– Оскар, – повторяет она, пятясь. – Как же так? Мы забыли про него.
А затем поворачивается и бежит назад, к крыльцу, не оглядываясь на их встревоженные крики. Большая, быстрая, в изорванной пижаме с принтом
И оставшиеся снаружи семеро вдруг жмутся друг к другу и смущенно замолкают. Перестают звать ее, как будто в самом деле лишились права вмешиваться сразу же, стоило им проснуться и вспомнить про кактусы, кошек и неотвеченные письма, недосмотренные сериалы и назначенные на вторник встречи. Потому что, в отличие от Маши, они действительно оправданы уже и свободны. Потому что спасатели будут здесь через каких-нибудь полчаса.
Потому что до ада все равно нельзя докричаться.
Стены в задымленном коридоре дрожат от жара. Потеют маслом охотничьи натюрморты, трещат глаза у медленно коптящихся оленьих чучел. Маша мчится, пригнувшись, защищая лицо ладонью. У нее за спиной с усталым грохотом рушится лестница, ведущая к спальням. Из-под двойной двери библиотеки жидко, как разлитая нефть, сочится огонь, пачкает паркетные доски.
Он здесь, думает Маша. Где-то здесь, ему нечего делать на втором этаже. Если только, конечно, ему не пришло в голову спасать какой-нибудь портрет Ленина, спрятанный на чердаке, или в последний раз полежать на маминой кровати – он внизу. И тогда я найду его. Ну же, Оскар, думает Маша. Добровольно запереться в этой деревянной коробке на пятнадцать лет – достаточное наказание. Совершенно необязательно в ней умирать. Давай, покажись.

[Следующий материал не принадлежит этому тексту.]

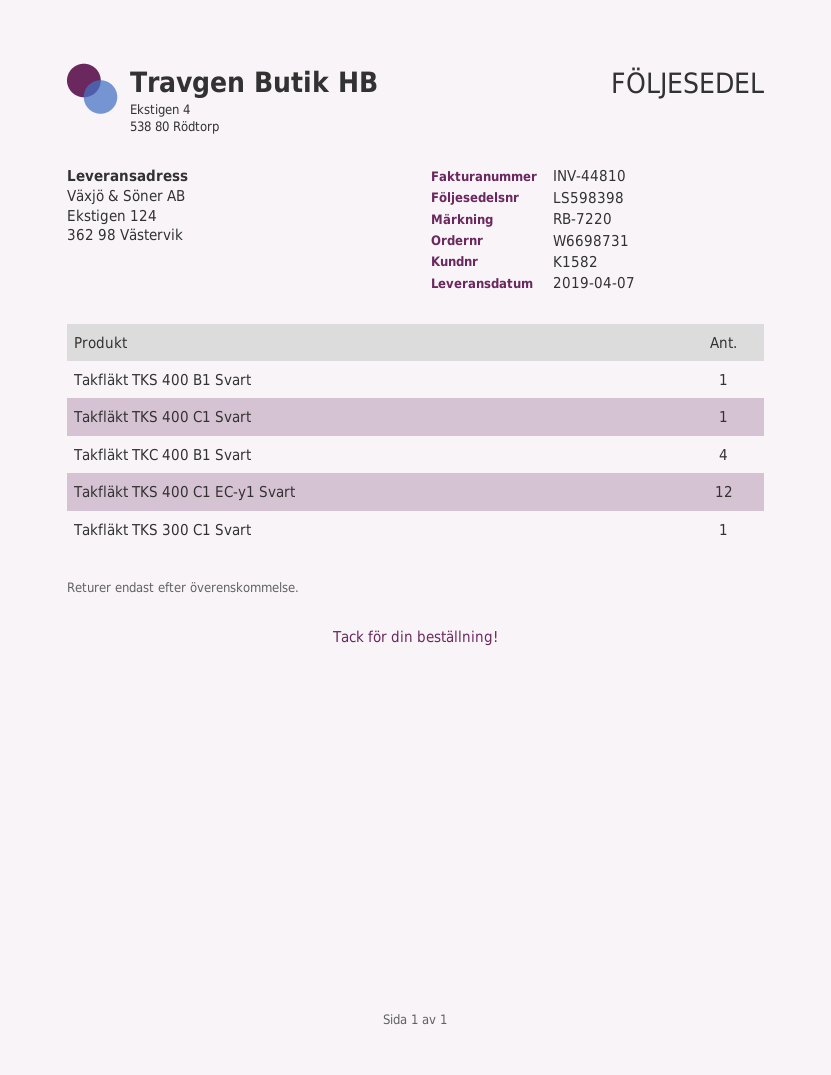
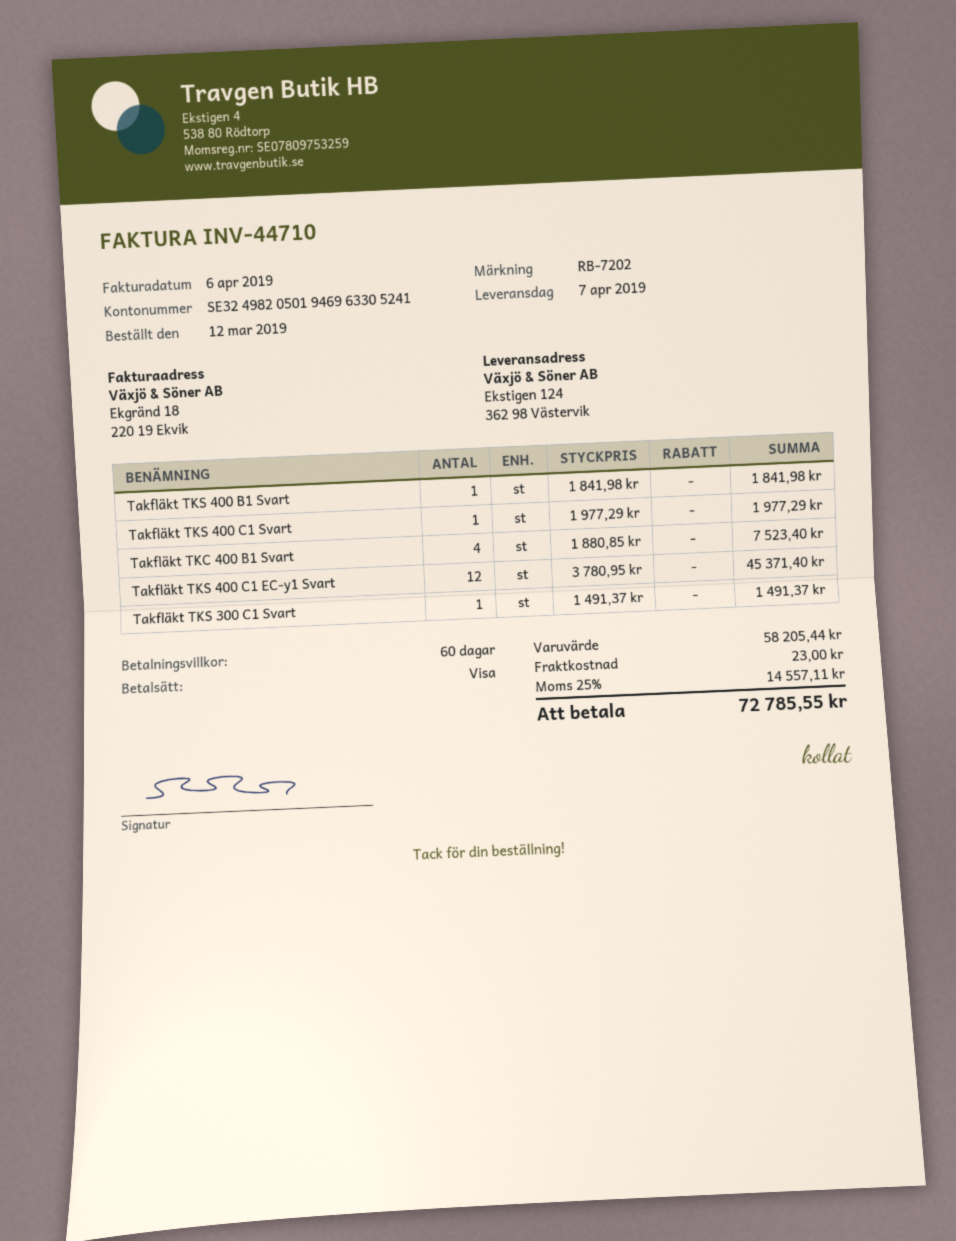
invoice number: INV-44810 -> INV-44710
reference: RB-7220 -> RB-7202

И тут же видит его. Маленький смотритель Отеля прорвался внутрь гостиной неглубоко, всего на пару шагов. Четыре пузатых огнетушителя с сорванными пломбами лежат у него под ногами, похожие на пустые бутылки под праздничным столом. Ему удалось погасить две упавших с потолка балки и залить ковер сухой пузырящейся пеной, но пламя течет с потолка, из гибнущих верхних спален. Капает сквозь перекрытия, прожигая толстые диваны и кресла, струится вдоль стен и грызет плинтусы. Полсотни пропитанных химией квадратных метров – ненадежное, временное убежище, которое продержится от силы пару минут. И упрямый человечек не имеет права надменно задирать голову и делать вид, что не боится, изображать капитана тонущего корабля. Идиот, господи, ну какой же идиот, думает Маша, которая знает уже, что в смерти нет ни красоты, ни доблести. Надутый самоуверенный говнюк. Стоит лопнуть хотя бы еще одной балке, и весь гребаный потолок рухнет прямо нам на голову. И мы сгорим заживо, не сходя с места, мы оба.